Dans son roman Menaud maître-draveur, paru en 1937, Monseigneur Félix-Antoine Savard illustre bien les dangers de la drave, comme le montre l’extrait suivant :
« Une clameur s’éleva!
Tous les hommes et toutes les gaffes se figèrent, immobiles… Ainsi les longues quenouilles sèches avant les frissons glacés de l’automne.
Joson, sur la queue de l’embâcle, était emporté là-bas…
Il n’avait pu sauter à temps.
Menaud se leva. Devant lui, hurlait la rivière en bête qui veut tuer.
Mais il ne put qu’étreindre du regard l’enfant qui s’en allait, contre lequel tout se dressait haineusement, comme des loups quand ils cernent le chevreuil enneigé.
Cela s’agriffait, plongeait, remontait dans le culbutis meurtrier…
Puis tout disparut dans la gueule du torrent engloutisseur.
Menaud fit quelques pas en arrière; et, comme un bœuf qu’on assomme, s’écroula, le visage dans le noir des mousses froides.
Alexis, lui, n’avait écouté que son cœur. Il s’était précipité dans le remous au bord duquel avait calé Joson.
Et là, il se mit à tâtonner à travers les longues écorces qui tournaient comme des varechs, à lutter de désespoir contre les tourbillons de l’eau, à battre de ses bras fraternels, à l’aveuglette, vers des semblances vagues de forme humaine.
Et quand le froid lui serrait trop le cœur, il remontait respirer, puis replongeait encore, acharné, dans la fosse obscure, parmi les linceuls de l’ombre.
Non, personne autre que lui n’aurait fait cela; car, c’était terrible! terrible!
À la fin, d’épuisement, il saisit la gaffe qu’on lui tendait, remonta en se traînant sur les genoux, se releva dans le ruissellement de ses loques, anéanti, les yeux fous, les lèvres blanches, les bras vides…
À peine murmura-t-il quelque chose que l’on ne comprit pas; puis il prit sa course vers les tentes, et se roula dans le suaire glacé de son chagrin.
Alors, semblable à un homme ivre, levant haut les pieds comme ceux qui tombent de la clarté dans les ténèbres, arriva Menaud, ses paupières baissées sur la vision de l’enfant disparu.
Et les hommes s’écartèrent devant cette ruine humaine qui s’en venait en se cognant aux cailloux du sentier.

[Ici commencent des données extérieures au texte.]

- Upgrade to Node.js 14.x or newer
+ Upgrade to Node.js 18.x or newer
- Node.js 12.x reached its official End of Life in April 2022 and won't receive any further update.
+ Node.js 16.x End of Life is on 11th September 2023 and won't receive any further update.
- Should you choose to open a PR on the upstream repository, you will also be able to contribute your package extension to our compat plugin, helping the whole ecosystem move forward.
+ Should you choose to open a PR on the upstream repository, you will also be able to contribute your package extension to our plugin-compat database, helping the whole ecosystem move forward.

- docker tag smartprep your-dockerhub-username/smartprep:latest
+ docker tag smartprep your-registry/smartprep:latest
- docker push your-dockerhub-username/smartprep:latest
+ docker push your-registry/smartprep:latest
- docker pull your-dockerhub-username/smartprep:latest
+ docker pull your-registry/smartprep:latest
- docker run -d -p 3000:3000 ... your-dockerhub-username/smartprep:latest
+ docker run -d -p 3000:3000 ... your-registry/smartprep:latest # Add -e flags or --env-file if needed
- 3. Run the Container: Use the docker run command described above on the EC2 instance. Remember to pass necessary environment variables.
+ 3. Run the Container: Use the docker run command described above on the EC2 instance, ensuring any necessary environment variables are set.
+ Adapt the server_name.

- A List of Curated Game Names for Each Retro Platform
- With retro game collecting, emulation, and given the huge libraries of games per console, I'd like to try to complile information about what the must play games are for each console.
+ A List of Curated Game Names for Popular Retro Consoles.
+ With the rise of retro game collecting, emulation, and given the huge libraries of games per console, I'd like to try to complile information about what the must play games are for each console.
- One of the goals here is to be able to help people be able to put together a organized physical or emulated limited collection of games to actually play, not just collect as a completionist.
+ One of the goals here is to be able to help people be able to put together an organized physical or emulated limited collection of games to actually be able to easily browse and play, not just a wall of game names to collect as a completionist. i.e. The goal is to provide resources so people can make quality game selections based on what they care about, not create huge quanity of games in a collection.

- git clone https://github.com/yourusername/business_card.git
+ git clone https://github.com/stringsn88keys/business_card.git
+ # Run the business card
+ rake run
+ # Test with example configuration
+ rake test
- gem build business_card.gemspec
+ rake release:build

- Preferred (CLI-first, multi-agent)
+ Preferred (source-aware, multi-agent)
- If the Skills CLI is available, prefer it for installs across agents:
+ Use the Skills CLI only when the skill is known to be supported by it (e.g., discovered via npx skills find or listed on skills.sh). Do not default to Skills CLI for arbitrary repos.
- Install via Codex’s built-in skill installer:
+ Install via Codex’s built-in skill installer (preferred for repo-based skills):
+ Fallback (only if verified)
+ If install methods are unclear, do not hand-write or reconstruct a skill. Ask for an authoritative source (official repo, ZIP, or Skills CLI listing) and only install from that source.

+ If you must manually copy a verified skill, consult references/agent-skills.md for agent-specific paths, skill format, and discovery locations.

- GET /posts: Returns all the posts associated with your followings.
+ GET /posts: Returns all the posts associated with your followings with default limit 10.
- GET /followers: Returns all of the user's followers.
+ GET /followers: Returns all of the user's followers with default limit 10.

Il demanda : " L’avez-vous? ", regarda les mailles du courant et dit :
" Il est là! "
Puis il prit sa gaffe, fit immobiliser une barque en bordure du remous, et se mit à sonder, manœuvrant le crochet avec d’infinies tendresses.
Depuis deux heures maintenant qu’il cherchait, seul, ne voulant de personne, de peur qu’on ne blessât la chair de son fils, au fond.
Par intervalles, il exhalait une plainte sourde à laquelle répondait le bruit de fer sur les cailloux raclés.
Déjà le soir fossoyeur commençait à jeter ses ombres.
Menaud entra dans une terreur d’agonie. Il regardait le ciel, suppliant qu’il eût, au moins, le cadavre de son fils pour l’enterrer là-bas près de sa mère.
À la fin, la nuit allait lever son dernier pan de ténèbres et murmurer le désespoir de l’homme, lorsqu’il sentit au fond quelque chose de mou qui venait. Il tira lentement sa gaffe.
Alors, émergea du noir, Joson, sa pauvre tête molle et ballante…
On rama vers la berge, en hâte, car le frisson gagnait le cœur des hommes.
À la poupe gisait Menaud, rabattu sur sa capture, et son visage appuyé d’amour sur le visage de son enfant mort. »
Source texte : Félix-Antoine Savard, Menaud maître-draveur, Édition Fides, Ottawa ,1937, p. 81-85.